======Exercise 27: Creative And Defensive Programming======
You have now learned most of the basics of C programming and are ready
to start becoming a serious programmer. This is where you go from
beginner to expert, both with C and hopefully with core computer
science concepts. I will be teaching you a few of the core data
structures and algorithms that every programmer should know, and then a
few very interesting ones I've used in real software for years.
Before I can do that I have to teach you some basic skills and ideas
that will help you make better software. Exercises 27 through 31 will
teach you advanced concepts and feature more talking than code, but
after those you'll apply what you learn to making a core library of
useful data structures.
The first step in getting better at writing C code (and really any
language) is to learn a new mindset called "defensive programming".
Defensive programming assumes that you are going to make many mistakes
and then attempts to prevent them at every possible step. In this
exercise I'm going to teach you how to think about programming
defensively.
======The Creative Programmer Mindset======
It's not possible to tell you how to be creative in a short exercise
like this, but I will tell you that creativity involves taking risks
and being open minded. Fear will quickly kill creativity, so the
mindset I adopt, and many programmers adopt on, accident is designed to
make me unafraid of taking chances and looking like an idiot:
* I can't make a mistake.
* It doesn't matter what people think.
* Whatever my brain comes up with is going to be a great idea.
I only adopt this mindset temporarily, and even have little tricks to
turn it on. By doing this I can come up with ideas, find creative
solutions, open my thoughts to odd connections, and just generally
invent weirdness without fear. In this mindset I will typically write a
horrible first version of something just to get the idea out.
However, when I've finished my creative prototype I will throw it out
and get serious about making it solid. Where other people make a
mistake is carrying the creative mindset into their implementation
phase. This then leads to a very different destructive mindset that is
the dark side of the creative mindset:
* It is possible to write perfect software.
* My brain tells me the truth, and it can't find any errors,
therefore I have written perfect software.

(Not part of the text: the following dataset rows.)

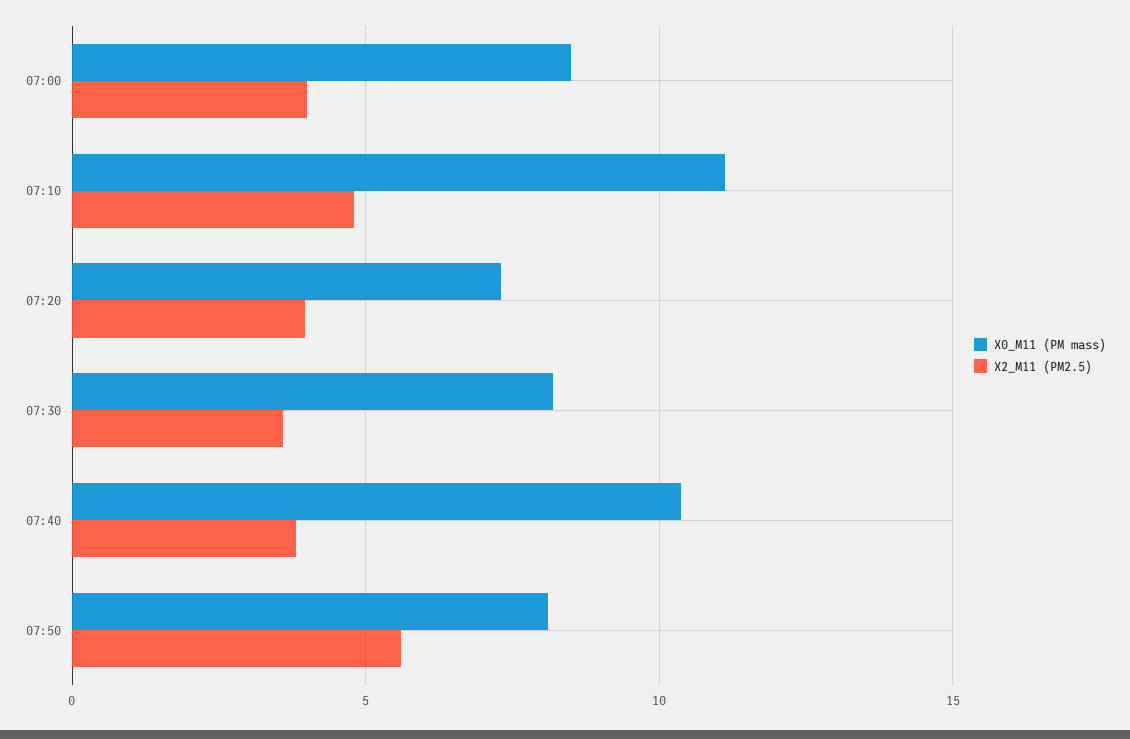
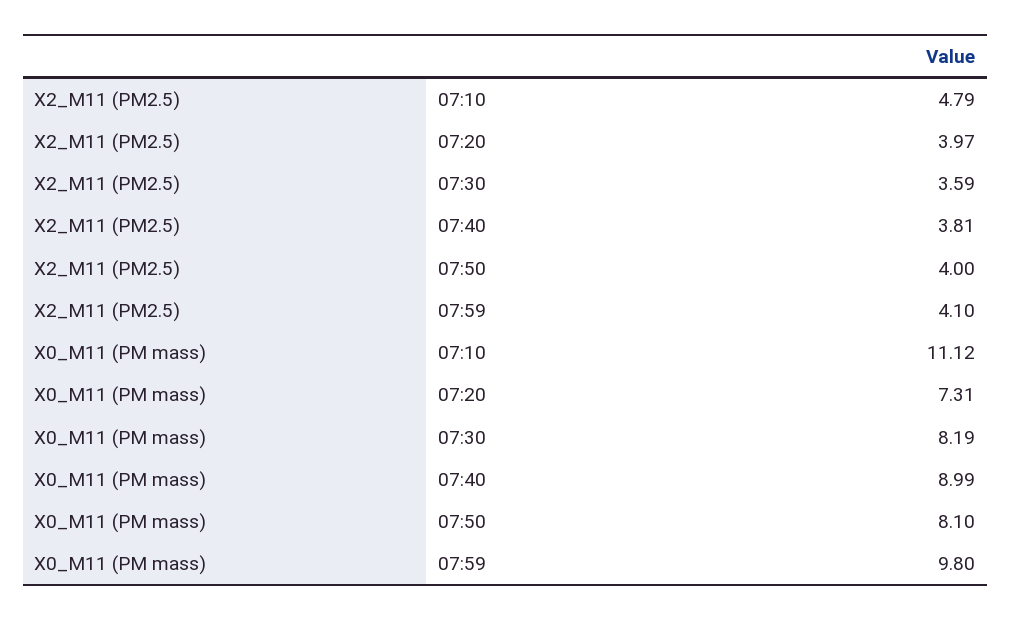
X0_M11 (PM mass), 07:00: 8.5 -> none
X2_M11 (PM2.5), 07:00: 4 -> none
X0_M11 (PM mass), 07:40: 10.5 -> 8.99
X2_M11 (PM2.5), 07:50: 5.5 -> 4
X2_M11 (PM2.5), 07:59: none -> 4.1
X0_M11 (PM mass), 07:59: none -> 9.8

* My code is who I am and people who criticize its perfection are
criticizing me.
These are lies. You will frequently run into programmers who feel
intense pride about what they've created, which is natural, but this
pride gets in the way of their ability to objectively improve their
craft. Because of pride and attachment to what they've written, they
can continue to believe that what they write is perfect. As long as
they ignore other people's criticism of their code they can protect
their fragile ego and never improve.
The trick to being creative and making solid software is to also be
able to adopt a defensive programming mindset.

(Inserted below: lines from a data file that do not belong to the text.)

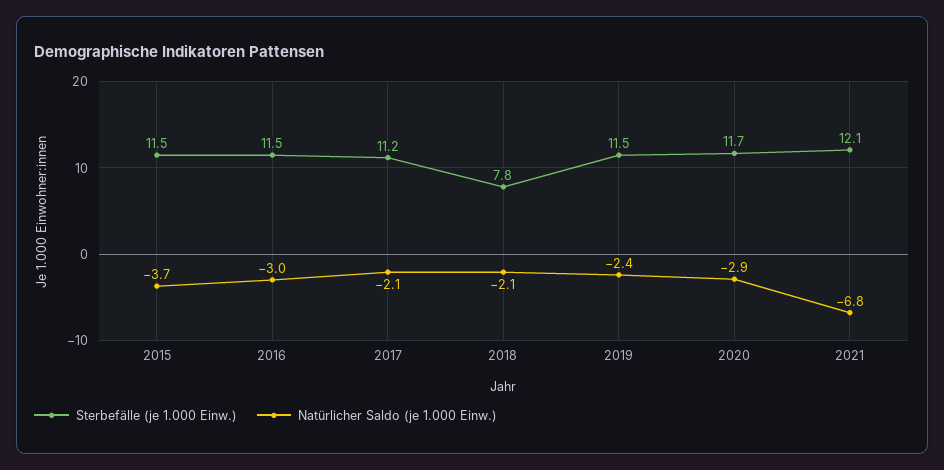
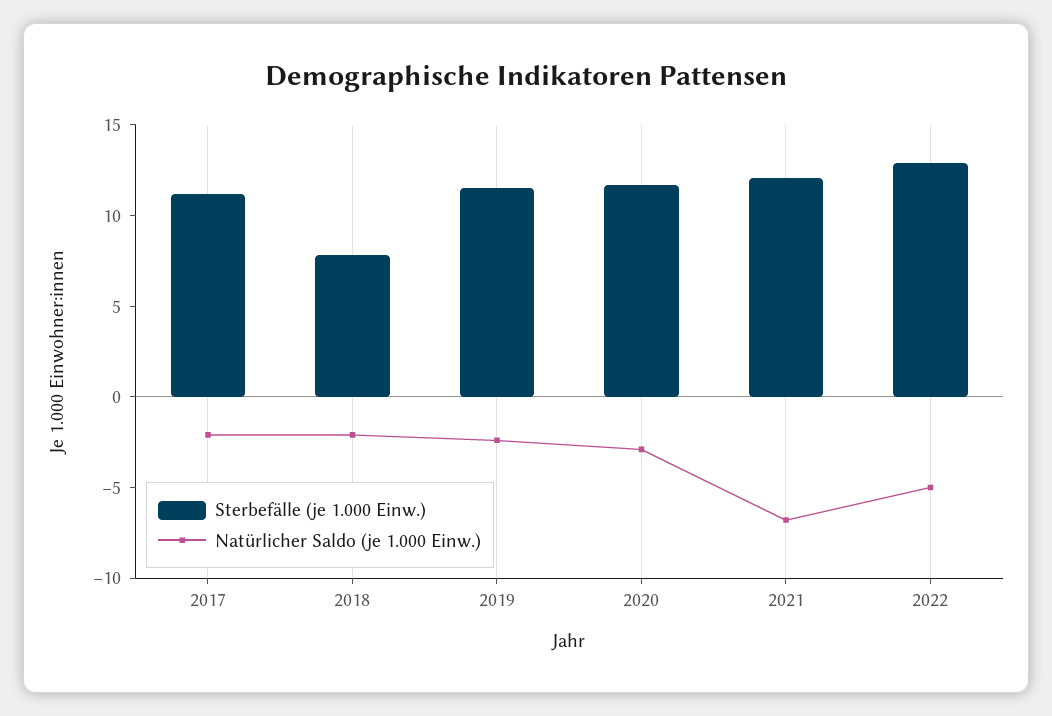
Sterbefälle (je 1.000 Einw.), 2015: 11.5 -> none
Natürlicher Saldo (je 1.000 Einw.), 2015: -3.7 -> none
Sterbefälle (je 1.000 Einw.), 2016: 11.5 -> none
Natürlicher Saldo (je 1.000 Einw.), 2016: -3 -> none
Sterbefälle (je 1.000 Einw.), 2022: none -> 13
Natürlicher Saldo (je 1.000 Einw.), 2022: none -> -5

======The Defensive Programmer Mindset======
After you have a working creative prototype and you're feeling good
about the idea, it's time to switch to being a defensive programmer.
The defensive programmer basically hates your code and believes these
things:
* Software has errors.
* You are not your software, yet you are are responsible for the
errors.
* You can never remove the errors, only reduce their probability.
This mindset lets you be honest about your work and critically analyze
it for improvements. Notice that it doesn't say you are full of errors?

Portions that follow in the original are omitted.